## Assigned task
All that should come back is the lines of the data below from the one containing "[63,22,500,38] Image Search: Color" to the one containing "[283,396,440,410] drawings of", inclusive, exactly as they stand.

## Records to process
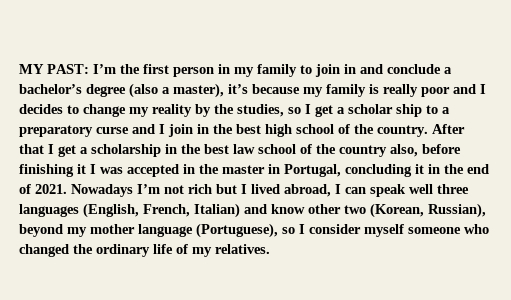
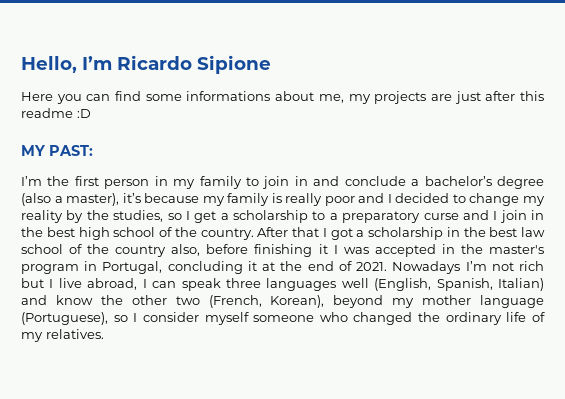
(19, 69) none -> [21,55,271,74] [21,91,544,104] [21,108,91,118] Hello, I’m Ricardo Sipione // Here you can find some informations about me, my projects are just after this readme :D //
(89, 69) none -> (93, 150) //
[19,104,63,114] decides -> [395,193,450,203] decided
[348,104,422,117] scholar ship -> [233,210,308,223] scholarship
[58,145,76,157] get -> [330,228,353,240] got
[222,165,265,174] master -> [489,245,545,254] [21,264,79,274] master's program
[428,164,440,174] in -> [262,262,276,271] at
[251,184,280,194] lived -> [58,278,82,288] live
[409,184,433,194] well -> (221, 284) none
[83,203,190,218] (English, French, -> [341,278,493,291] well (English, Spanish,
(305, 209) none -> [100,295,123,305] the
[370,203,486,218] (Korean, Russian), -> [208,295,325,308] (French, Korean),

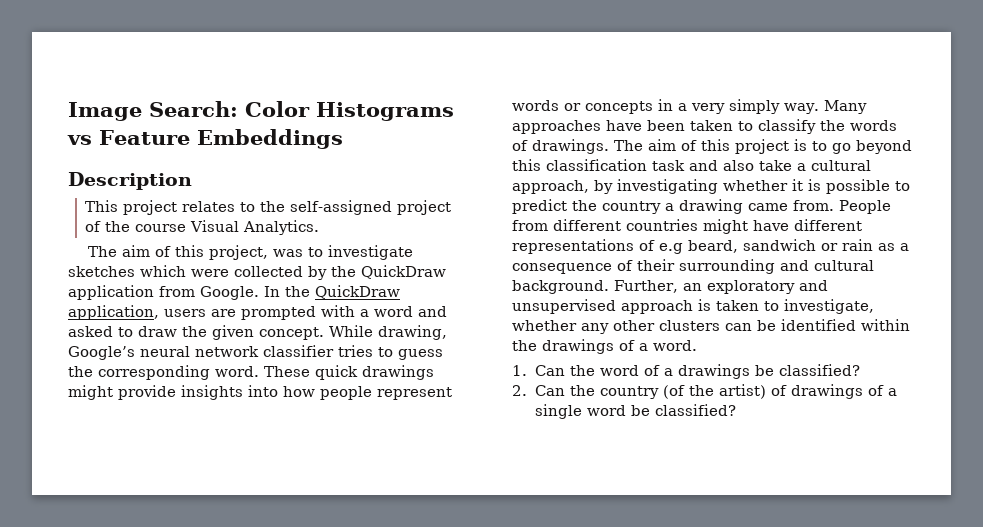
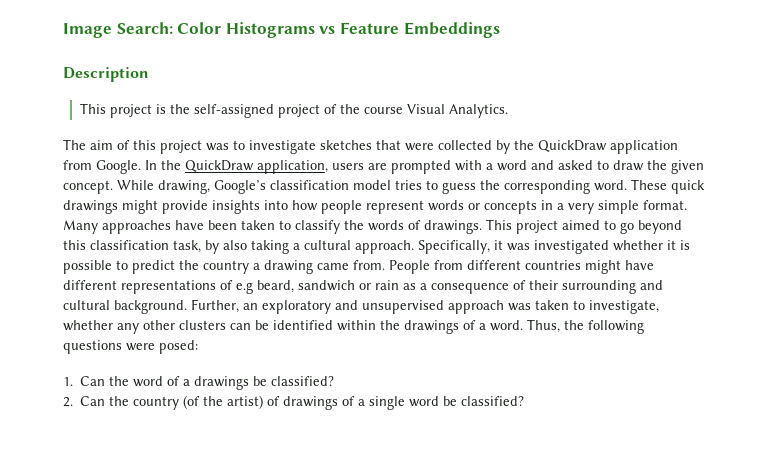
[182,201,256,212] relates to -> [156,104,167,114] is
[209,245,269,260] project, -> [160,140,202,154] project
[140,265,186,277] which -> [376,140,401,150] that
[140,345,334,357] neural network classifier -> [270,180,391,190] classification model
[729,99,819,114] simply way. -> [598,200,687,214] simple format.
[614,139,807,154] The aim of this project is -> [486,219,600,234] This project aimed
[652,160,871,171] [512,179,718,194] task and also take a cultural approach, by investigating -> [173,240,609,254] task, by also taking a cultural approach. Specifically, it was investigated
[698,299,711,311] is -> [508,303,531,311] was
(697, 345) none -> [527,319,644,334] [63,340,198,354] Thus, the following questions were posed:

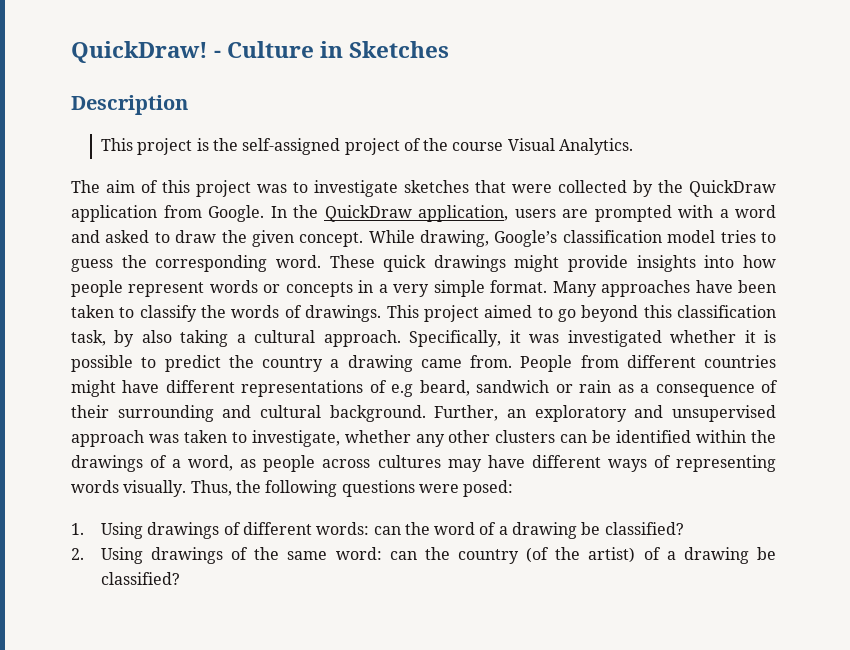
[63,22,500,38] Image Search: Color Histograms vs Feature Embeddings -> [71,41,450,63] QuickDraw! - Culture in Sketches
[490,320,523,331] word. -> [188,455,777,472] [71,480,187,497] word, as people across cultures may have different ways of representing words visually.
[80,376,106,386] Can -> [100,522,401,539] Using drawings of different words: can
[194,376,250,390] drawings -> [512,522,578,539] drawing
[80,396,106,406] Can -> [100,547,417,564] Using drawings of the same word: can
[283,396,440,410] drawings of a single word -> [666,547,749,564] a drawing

--

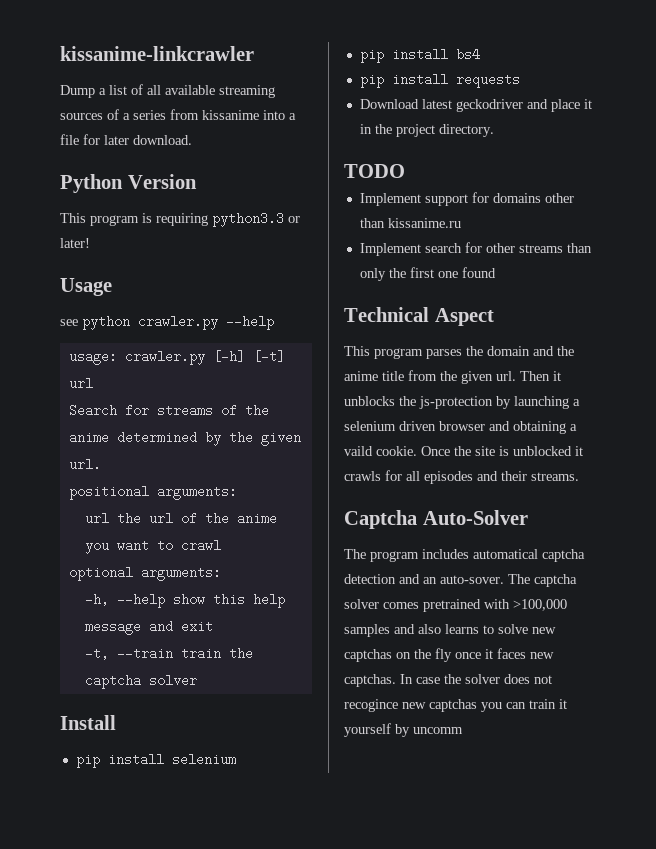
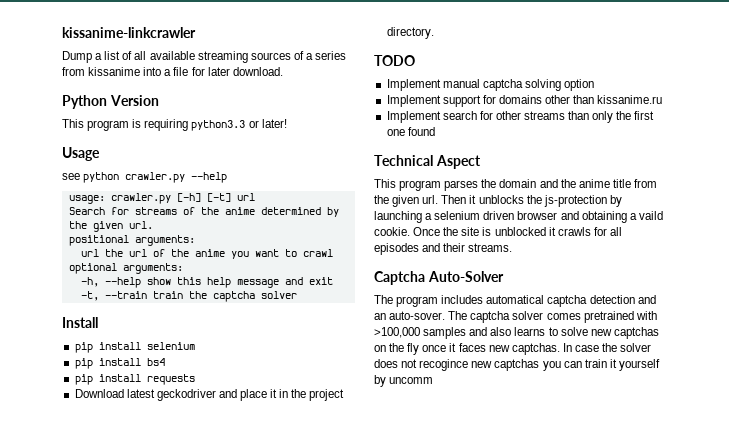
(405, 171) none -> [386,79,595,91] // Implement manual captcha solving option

## Output below
[63,22,500,38] Image Search: Color Histograms vs Feature Embeddings -> [71,41,450,63] QuickDraw! - Culture in Sketches
[490,320,523,331] word. -> [188,455,777,472] [71,480,187,497] word, as people across cultures may have different ways of representing words visually.
[80,376,106,386] Can -> [100,522,401,539] Using drawings of different words: can
[194,376,250,390] drawings -> [512,522,578,539] drawing
[80,396,106,406] Can -> [100,547,417,564] Using drawings of the same word: can
[283,396,440,410] drawings of a single word -> [666,547,749,564] a drawing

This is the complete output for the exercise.